# WHAT YOU SHOULD DO:
Print every entry exactly as written and exclude all images.

•••••

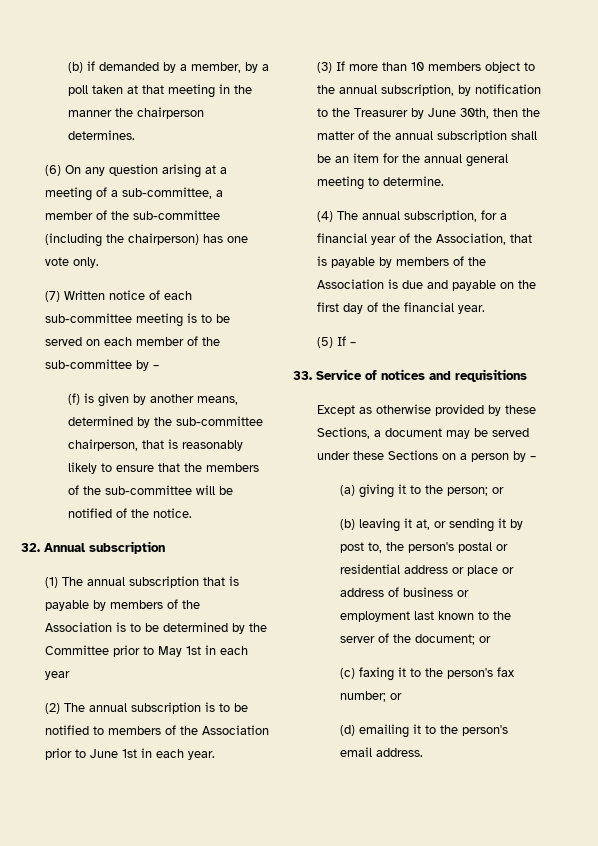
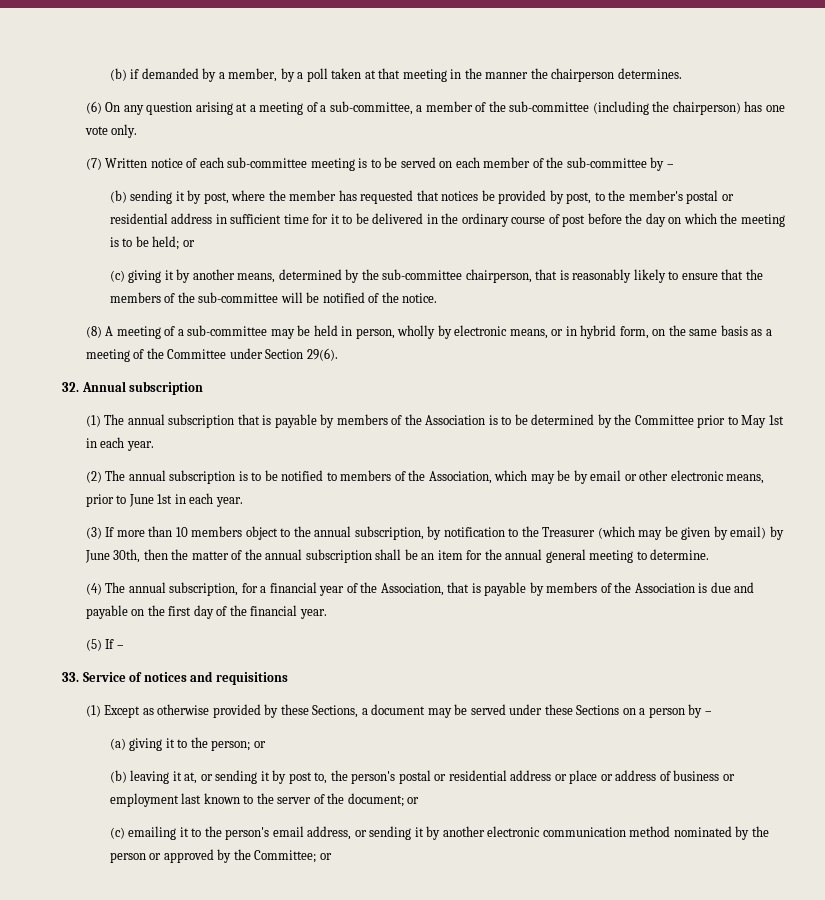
- (f) is given by another means, determined by the sub-committee chairperson, that is reasonably likely to ensure that the members of the sub-committee will be notified of the notice.
+ (b) sending it by post, where the member has requested that notices be provided by post, to the member's postal or residential address in sufficient time for it to be delivered in the ordinary course of post before the day on which the meeting is to be held; or
+ (c) giving it by another means, determined by the sub-committee chairperson, that is reasonably likely to ensure that the members of the sub-committee will be notified of the notice.
+ (8) A meeting of a sub-committee may be held in person, wholly by electronic means, or in hybrid form, on the same basis as a meeting of the Committee under Section 29(6).
- (1) The annual subscription that is payable by members of the Association is to be determined by the Committee prior to May 1st in each year
+ (1) The annual subscription that is payable by members of the Association is to be determined by the Committee prior to May 1st in each year.
- (2) The annual subscription is to be notified to members of the Association prior to June 1st in each year.
+ (2) The annual subscription is to be notified to members of the Association, which may be by email or other electronic means, prior to June 1st in each year.
- (3) If more than 10 members object to the annual subscription, by notification to the Treasurer by June 30th, then the matter of the annual subscription shall be an item for the annual general meeting to determine.
+ (3) If more than 10 members object to the annual subscription, by notification to the Treasurer (which may be given by email) by June 30th, then the matter of the annual subscription shall be an item for the annual general meeting to determine.
- Except as otherwise provided by these Sections, a document may be served under these Sections on a person by –
+ (1) Except as otherwise provided by these Sections, a document may be served under these Sections on a person by –
- (c) faxing it to the person's fax number; or
- (d) emailing it to the person's email address.
+ (c) emailing it to the person's email address, or sending it by another electronic communication method nominated by the person or approved by the Committee; or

•••••

# OUTPUT:
- (f) is given by another means, determined by the sub-committee chairperson, that is reasonably likely to ensure that the members of the sub-committee will be notified of the notice.
+ (b) sending it by post, where the member has requested that notices be provided by post, to the member's postal or residential address in sufficient time for it to be delivered in the ordinary course of post before the day on which the meeting is to be held; or
+ (c) giving it by another means, determined by the sub-committee chairperson, that is reasonably likely to ensure that the members of the sub-committee will be notified of the notice.
+ (8) A meeting of a sub-committee may be held in person, wholly by electronic means, or in hybrid form, on the same basis as a meeting of the Committee under Section 29(6).
- (1) The annual subscription that is payable by members of the Association is to be determined by the Committee prior to May 1st in each year
+ (1) The annual subscription that is payable by members of the Association is to be determined by the Committee prior to May 1st in each year.
- (2) The annual subscription is to be notified to members of the Association prior to June 1st in each year.
+ (2) The annual subscription is to be notified to members of the Association, which may be by email or other electronic means, prior to June 1st in each year.
- (3) If more than 10 members object to the annual subscription, by notification to the Treasurer by June 30th, then the matter of the annual subscription shall be an item for the annual general meeting to determine.
+ (3) If more than 10 members object to the annual subscription, by notification to the Treasurer (which may be given by email) by June 30th, then the matter of the annual subscription shall be an item for the annual general meeting to determine.
- Except as otherwise provided by these Sections, a document may be served under these Sections on a person by –
+ (1) Except as otherwise provided by these Sections, a document may be served under these Sections on a person by –
- (c) faxing it to the person's fax number; or
- (d) emailing it to the person's email address.
+ (c) emailing it to the person's email address, or sending it by another electronic communication method nominated by the person or approved by the Committee; or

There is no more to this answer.